The man just wouldn’t stop.

Hudson had been watching her all morning.

He was driving her crazy. Every time she’d turn, his dark devil eyes would be trained right on her. Watching. Like…he was trying to figure her out or something. The man just wouldn’t stop watching her.

He was like a lion watching his prey. Just waiting to pounce and destroy. She’d seen him with that calculating look in his eyes so many times before. Just…never had it been turned in her direction.

After Anthony left with the four older kids, she cleaned up Madeline and Mari Lynn. Mari Lynn was ready for her nap. Gia rocked her in the chair by the window, her eyes on Maddie while the little menace bounced and sang along to Scraggle-Popps.

Hudson settled at the kitchen table after he’d cleaned it up quickly, his files spread before him. He was supposed to be working. He’d asked her to bring him those specific files yesterday.

But it was the little looks he was sending her way that disconcerted her.

The man was most definitely plotting something.

Gia had worked with him long enough to see that for herself.

She had to give it to him—he’d behaved himself very well with the kids around.

He hadn’t said one thing to her that he shouldn’t.

And he’d helped however she’d needed it.

Without her having to ask or tell him what to do.

They hadn’t argued even once—today. Or…since he’d found her rocking Ryan the night before.

He'd been looking at her differently ever since.

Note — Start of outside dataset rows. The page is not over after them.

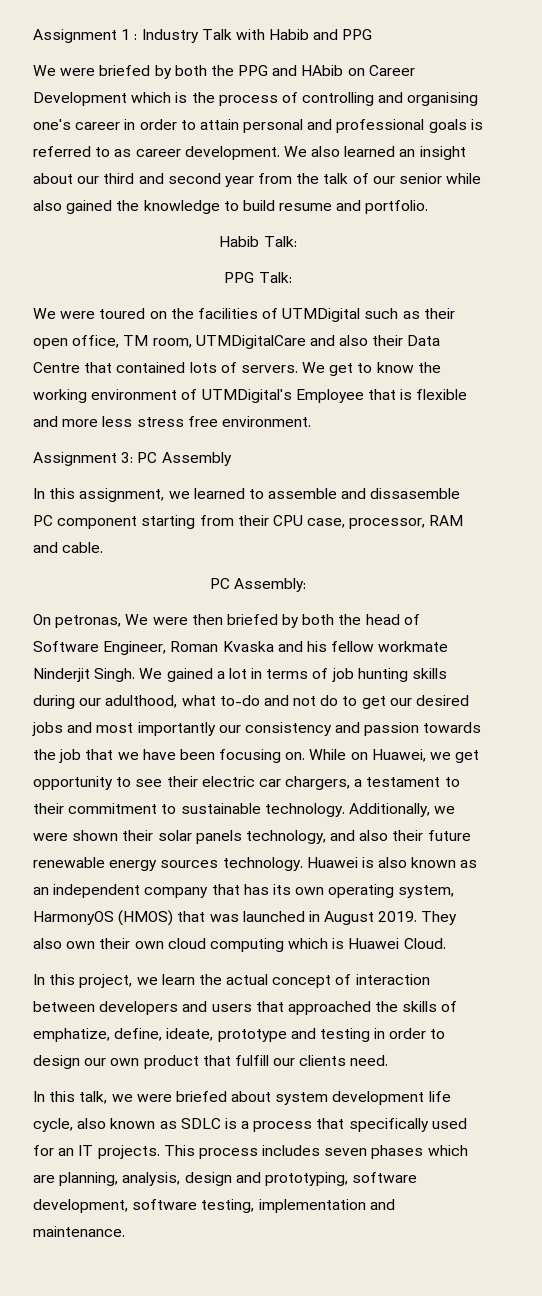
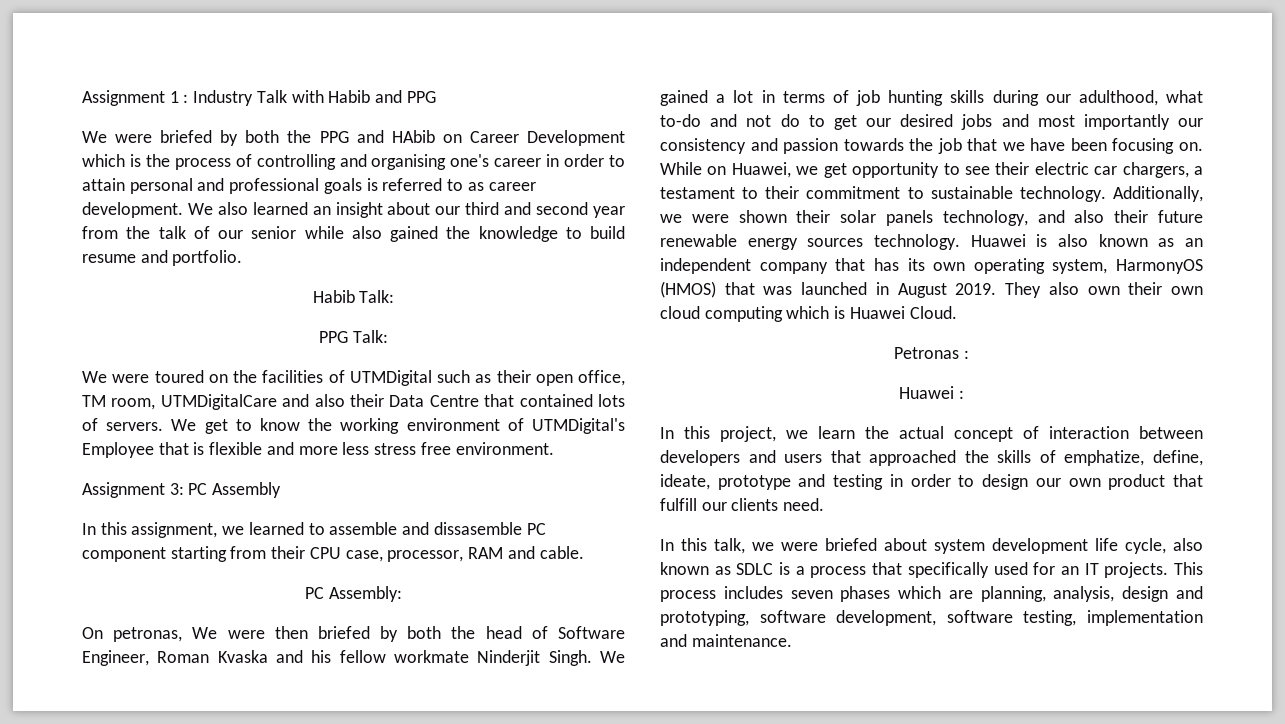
+ Petronas :
+ Huawei :

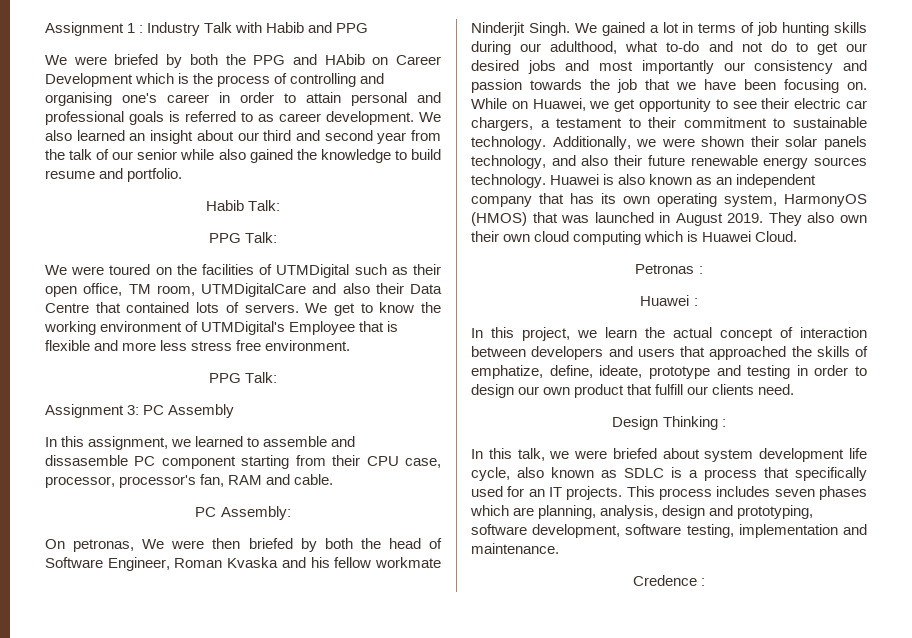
  We get to know the working environment of UTMDigital's Employee that is flexible and more less stress free environment.
+ PPG Talk:
- In this assignment, we learned to assemble and dissasemble PC component starting from their CPU case, processor, RAM and cable.
+ In this assignment, we learned to assemble and dissasemble PC component starting from their CPU case, processor, processor's fan, RAM and cable.
+ Design Thinking :
+ Credence :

He was very good at the daddy thing. And the older brother thing with Hala. But…having him in her territory—she was ready for that man to go right back to where he belonged.

Fast.

Finally, Mari Lynn was asleep. Maddie had already climbed up onto the couch and looked like she was about to go out at any moment, too.

She had the blanket Gia had knit her when she was a baby—it went with Maddie everywhere—and her battered stuffed Milly Silly Scraggle-Popp doll.

It seemed like Scraggle-Popps were everywhere with the kids lately.

Nap time soon was inevitable. The girls would be out for about two hours, if Gia was lucky. That was about all the time Gia would have to get some things done.

George’s girls were rambunctious little monsters most of the time—and very much like their mother.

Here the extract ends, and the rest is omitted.